Research Updates

Predicting depression risk and treatment response through blood chemistry

Ian Maze Brain Scientist One Mind

Rising Star Award Research Update – Ian Maze, PhD

Assistant Professor, Departments of Neuroscience and Pharmacological Sciences at Icahn School of Medicine at Mount Sinai

2017 Rising Star Early Diagnostics Basic Research Award winner

Major Depressive Disorder (MDD) afflicts over 300 million people worldwide, but current antidepressant medications work to relieve symptoms in only a fraction of these individuals, often only after weeks to months of treatment. What if a simple blood test could be developed that could not only indicate whether a person would respond favorably to medications, but could also reveal someone’s individual level of vulnerability to MDD under stress before it begins? Such a test could promote proactive lifestyle changes to help at-risk people ward off MDD, while potentially saving newly-diagnosed patients’ months of trying different medications in favor of alternative treatments.

Recent research from Dr. Ian Maze, a 2017 Rising Star Early Diagnostics Basic Research Awardee, suggests that a protein called histone H3 serotonylation (H3K4me3Q5ser) may be the key to developing such a blood test.  To further investigate its potential as a blood biomarker for predicting depression vulnerability, Dr. Maze and his team are using a rodent model of depression, called chronic social defeat stress (CSDS).  This experimental model repeatedly exposes a cohort of mice to a larger, more aggressive mouse. The resulting social stress can serve as a trigger for some of the mice (noted as “susceptible”) to develop depressive-like symptoms. They are testing blood levels of H3K4me3Q5ser in these mice before, within, and after a period of repeated CSDS sessions and are correlating these levels at each time point with the evolution of the mice’s depressive-like behaviors. This experiment is revealing whether changes in H3K4me3Q5ser expression precede, coincide with, or follow changes in behavior— and is resolving the question of whether a blood test for this modified protein’s expression can be used to predict the development of depression-like behavior.

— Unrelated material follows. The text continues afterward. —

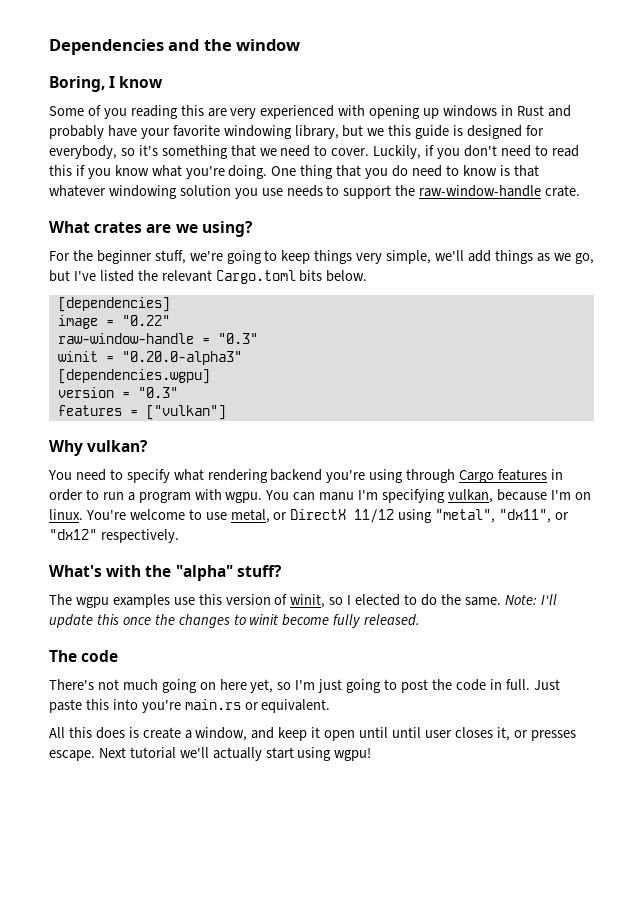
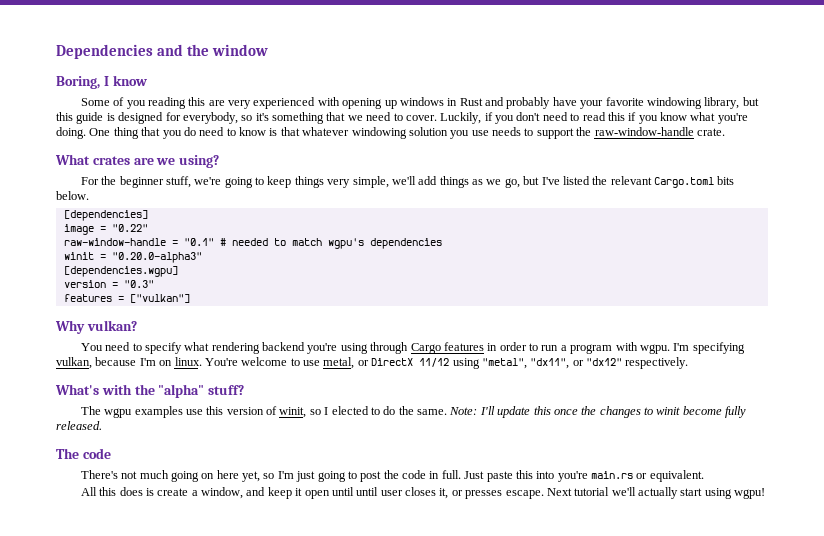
[367,128,385,136] we -> (759, 101) none
[217,333,258,344] "0.3" -> [183,238,442,249] "0.1" # needed to match wgpu's dependencies
[265,490,355,501] You can manu -> (670, 349) none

In their second aim, Dr. Maze and his team are using a similar process to evaluate whether measuring H3K4me3Q5ser levels in blood can be used to predict responses to antidepressant treatments. By measuring blood levels of H3K4me3Q5ser before, during, and after treatment with antidepressant medications, and observing whether changes in this protein’s expression precede, coincide with, or follow ameliorations in the animals’ behavior, Dr. Maze and his team are discovering whether such measurements can help to predict antidepressant efficacy.

In addition to the mice studies, they are also tracking H3K4me3Q5ser blood levels in humans. Healthy controls, untreated MDD patients, and MDD patients taking antidepressants will undergo blood tests regularly over a few months. The treated MDD patients will concurrently be assessed for changes in symptoms and compared to changes in H3Q5ser expression levels. These observations promise to shed invaluable light on the relationship between H3K4me3Q5ser expression, the presence/absence of MDD, and efficacy of medications for individual patients.

One Mind is strongly supportive of this important research and are enthusiastic about the potential to improve the early identification and treatments for MDD. We gratefully acknowledge the donors for making this research possible.To learn more about Dr. Maze’s research, please watch the presentation he gave at our 2017 Music Festival for Brain Health (shown below) as well as the October 2018 Brain Waves interview he participated in.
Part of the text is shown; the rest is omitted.